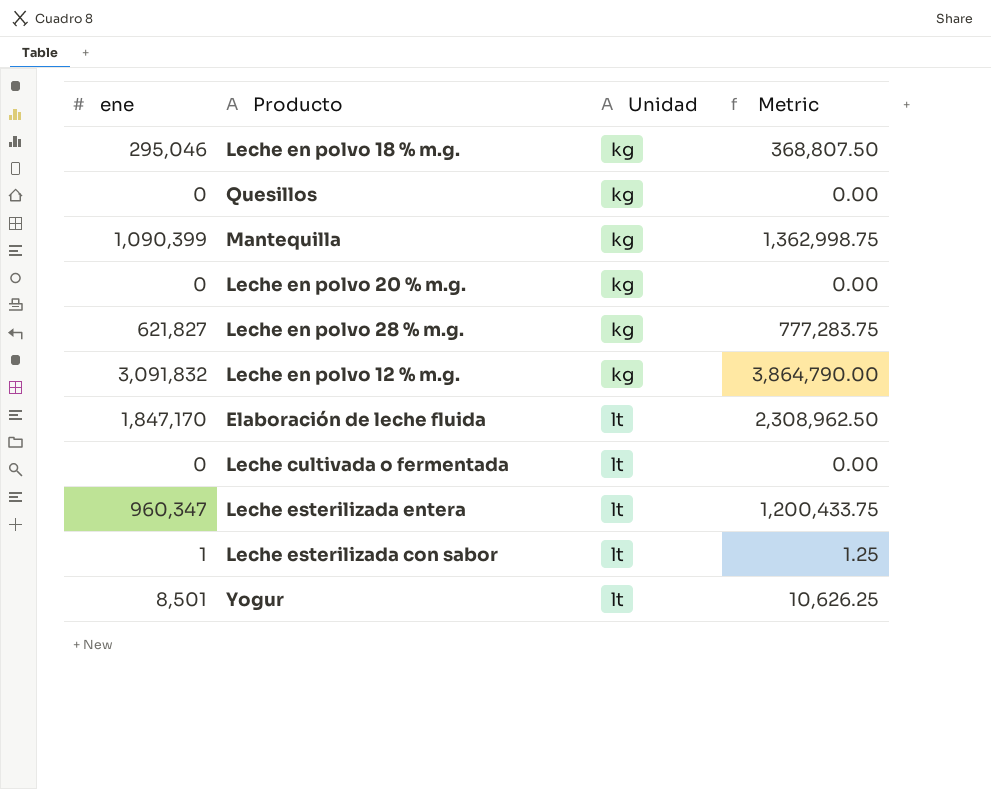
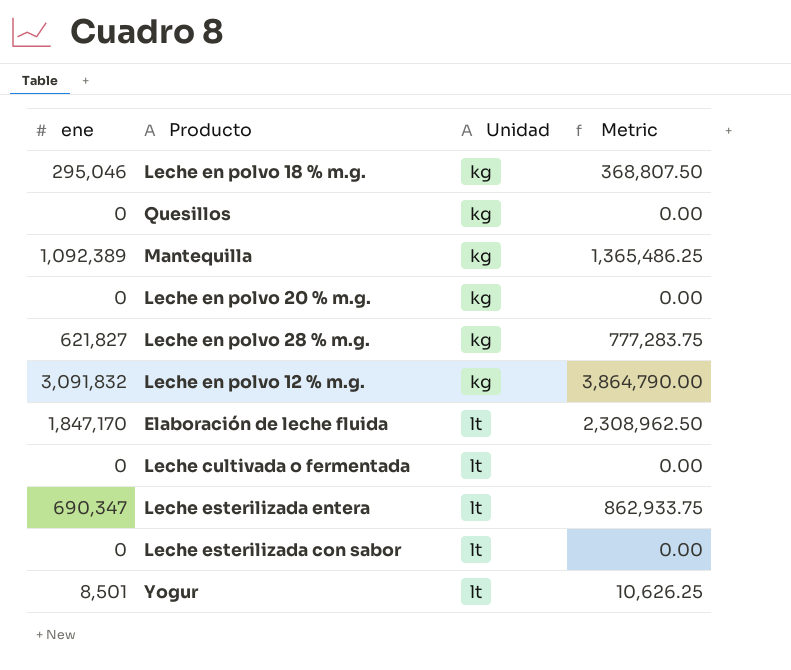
Mantequilla | ene: 1,090,399 -> 1,092,389
Mantequilla | Metric: 1,362,998.75 -> 1,365,486.25
Leche esterilizada entera | ene: 960,347 -> 690,347
Leche esterilizada entera | Metric: 1,200,433.75 -> 862,933.75
Leche esterilizada con sabor | ene: 1 -> 0
Leche esterilizada con sabor | Metric: 1.25 -> 0.00

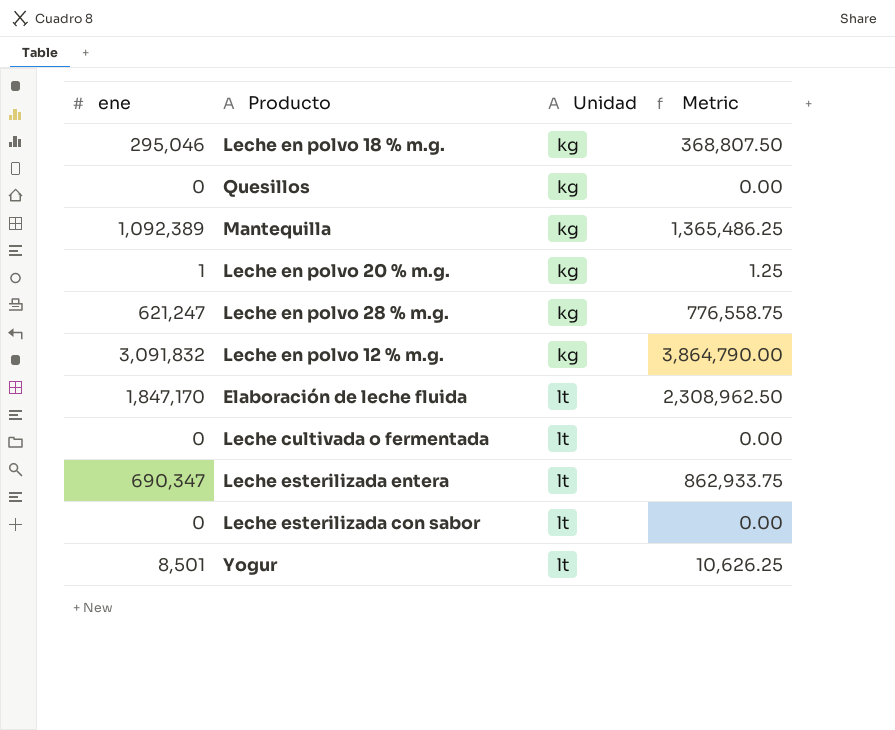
Leche en polvo 20 % m.g. | ene: 0 -> 1
Leche en polvo 20 % m.g. | Metric: 0.00 -> 1.25
Leche en polvo 28 % m.g. | ene: 621,827 -> 621,247
Leche en polvo 28 % m.g. | Metric: 777,283.75 -> 776,558.75

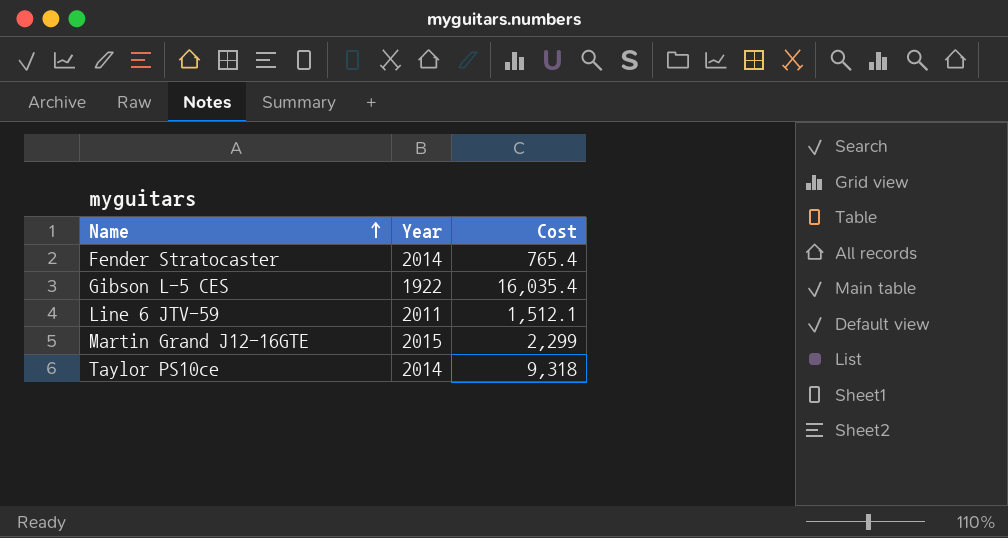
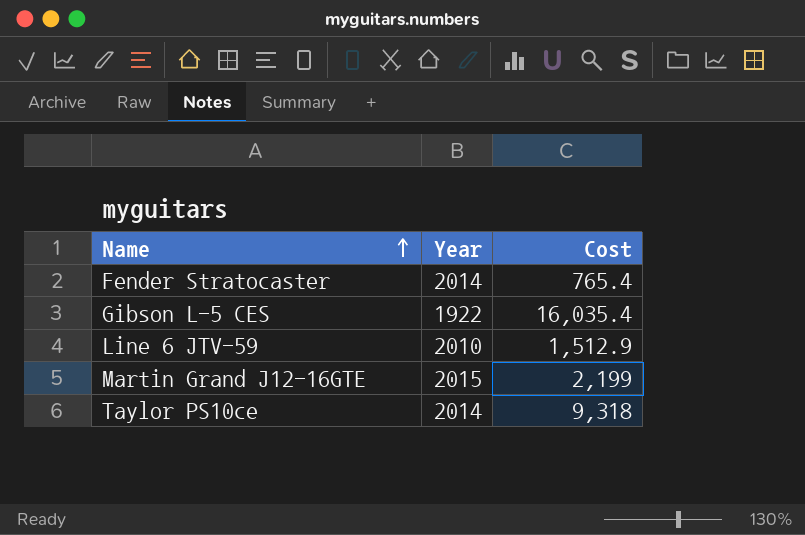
Line 6 JTV-59 | Year: 2011 -> 2010
Line 6 JTV-59 | Cost: 1,512.1 -> 1,512.9
Martin Grand J12-16GTE | Cost: 2,299 -> 2,199

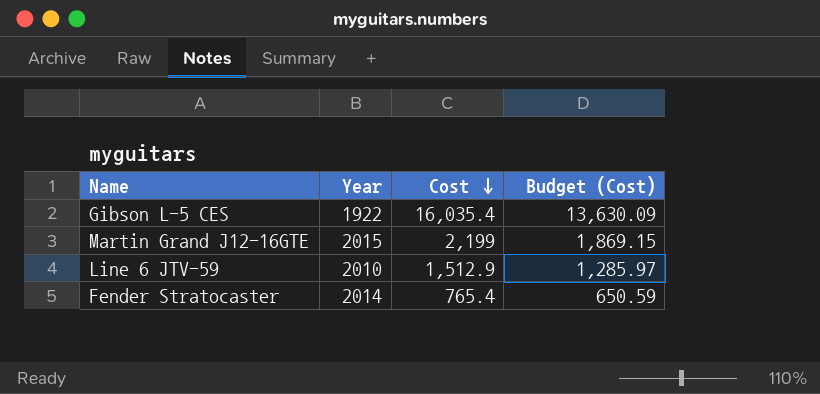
row order: Name ascending -> Cost descending
column Budget (Cost) | formula: none -> [Cost] * 0.85
row Taylor PS10ce: 2014 | 9,318 -> none

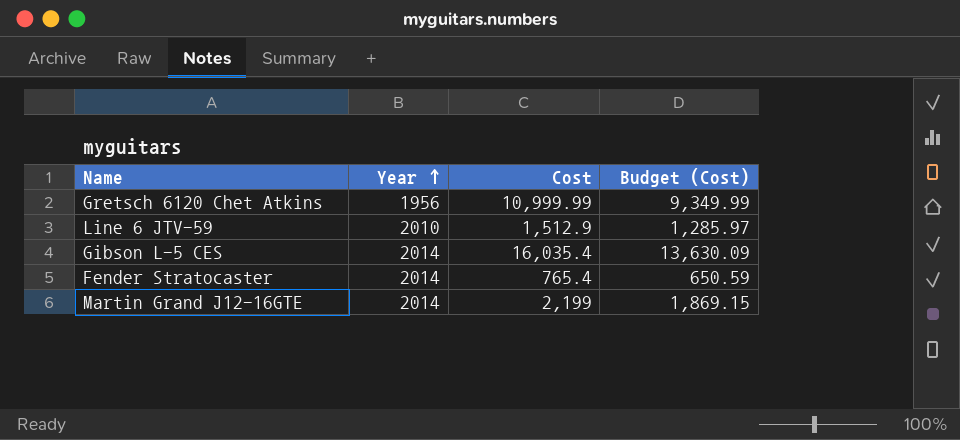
row order: Cost descending -> Year ascending
row Gretsch 6120 Chet Atkins: none -> 1956 | 10,999.99 | 9,349.99
Gibson L-5 CES | Year: 1922 -> 2014
Martin Grand J12-16GTE | Year: 2015 -> 2014

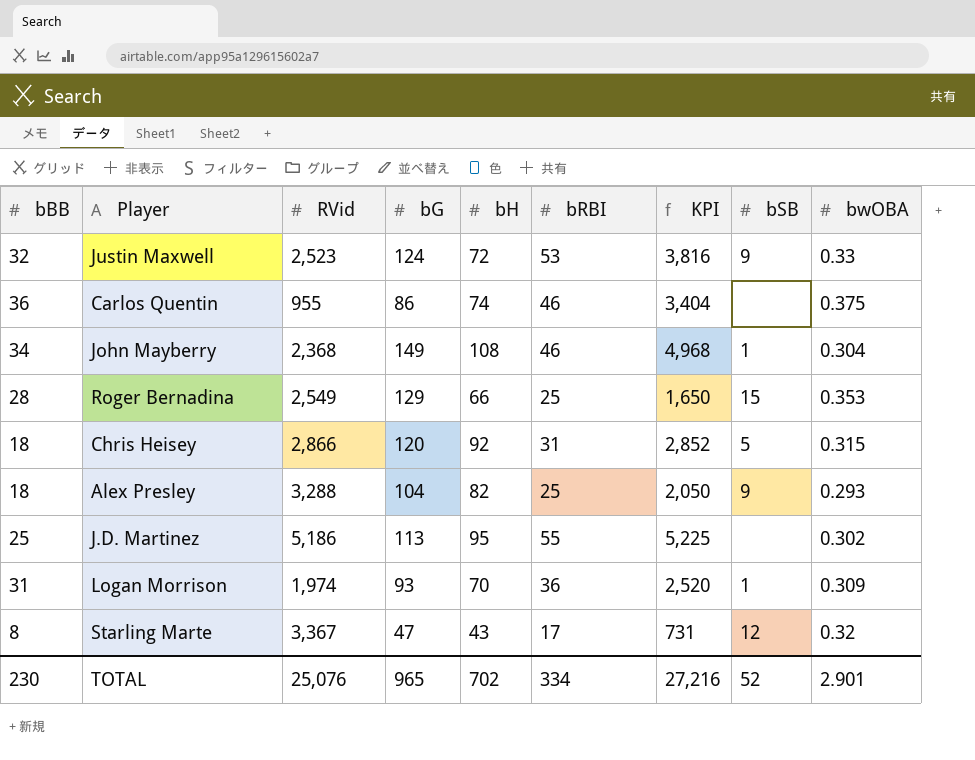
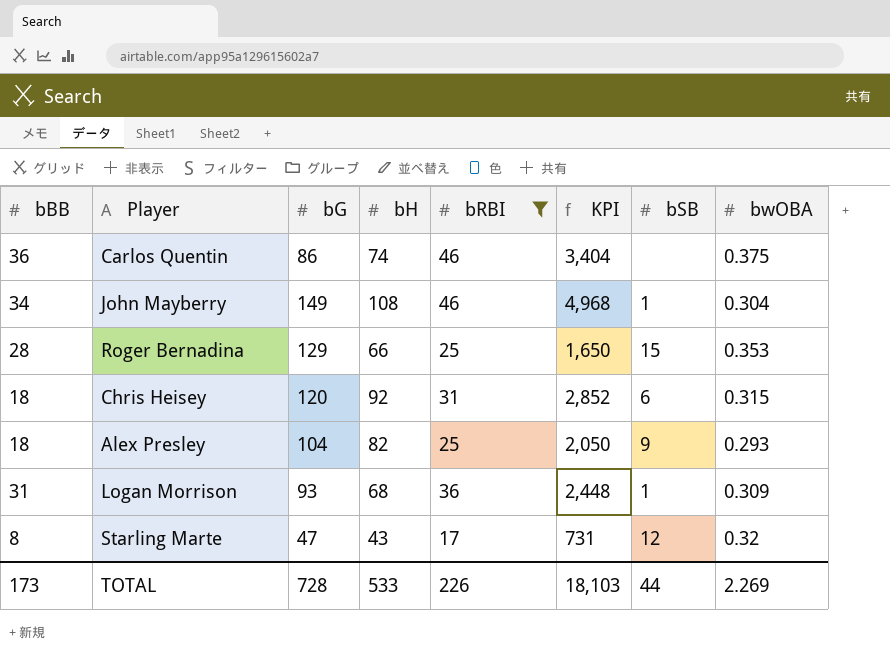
filter: none -> bRBI <= 46
column RVid | position: 3 -> none
Chris Heisey | bSB: 5 -> 6
Logan Morrison | bH: 70 -> 68
Logan Morrison | KPI: 2,520 -> 2,448
TOTAL | bBB: 230 -> 173
TOTAL | bG: 965 -> 728
TOTAL | bH: 702 -> 533
TOTAL | bRBI: 334 -> 226
TOTAL | KPI: 27,216 -> 18,103
TOTAL | bSB: 52 -> 44
TOTAL | bwOBA: 2.901 -> 2.269

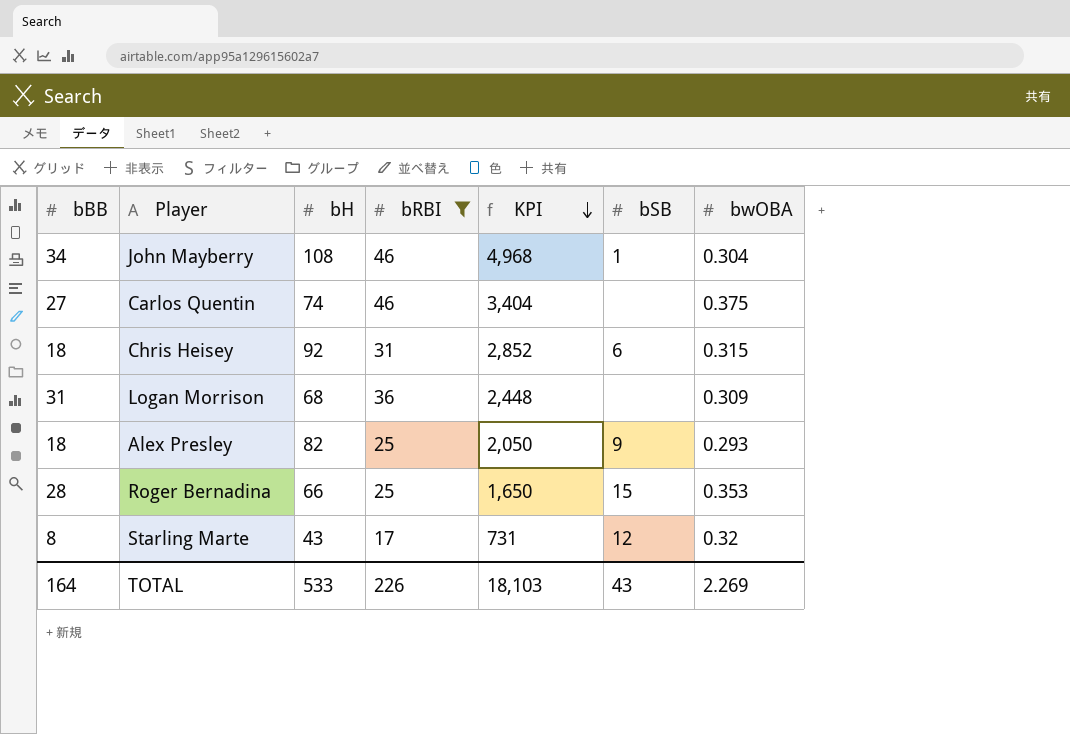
row order: none -> KPI descending
column bG | position: 3 -> none
Carlos Quentin | bBB: 36 -> 27
Logan Morrison | bSB: 1 -> none
TOTAL | bBB: 173 -> 164
TOTAL | bSB: 44 -> 43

:::::

# About this task
With the pictures omitted, restate word for word the lines above from the line that has "Leche esterilizada con sabor | Metric: 1.25" up to and including the line that has "Martin Grand J12-16GTE | Cost: 2,299 -> 2,199", and no other lines.

# Result
Leche esterilizada con sabor | Metric: 1.25 -> 0.00

Leche en polvo 20 % m.g. | ene: 0 -> 1
Leche en polvo 20 % m.g. | Metric: 0.00 -> 1.25
Leche en polvo 28 % m.g. | ene: 621,827 -> 621,247
Leche en polvo 28 % m.g. | Metric: 777,283.75 -> 776,558.75

Line 6 JTV-59 | Year: 2011 -> 2010
Line 6 JTV-59 | Cost: 1,512.1 -> 1,512.9
Martin Grand J12-16GTE | Cost: 2,299 -> 2,199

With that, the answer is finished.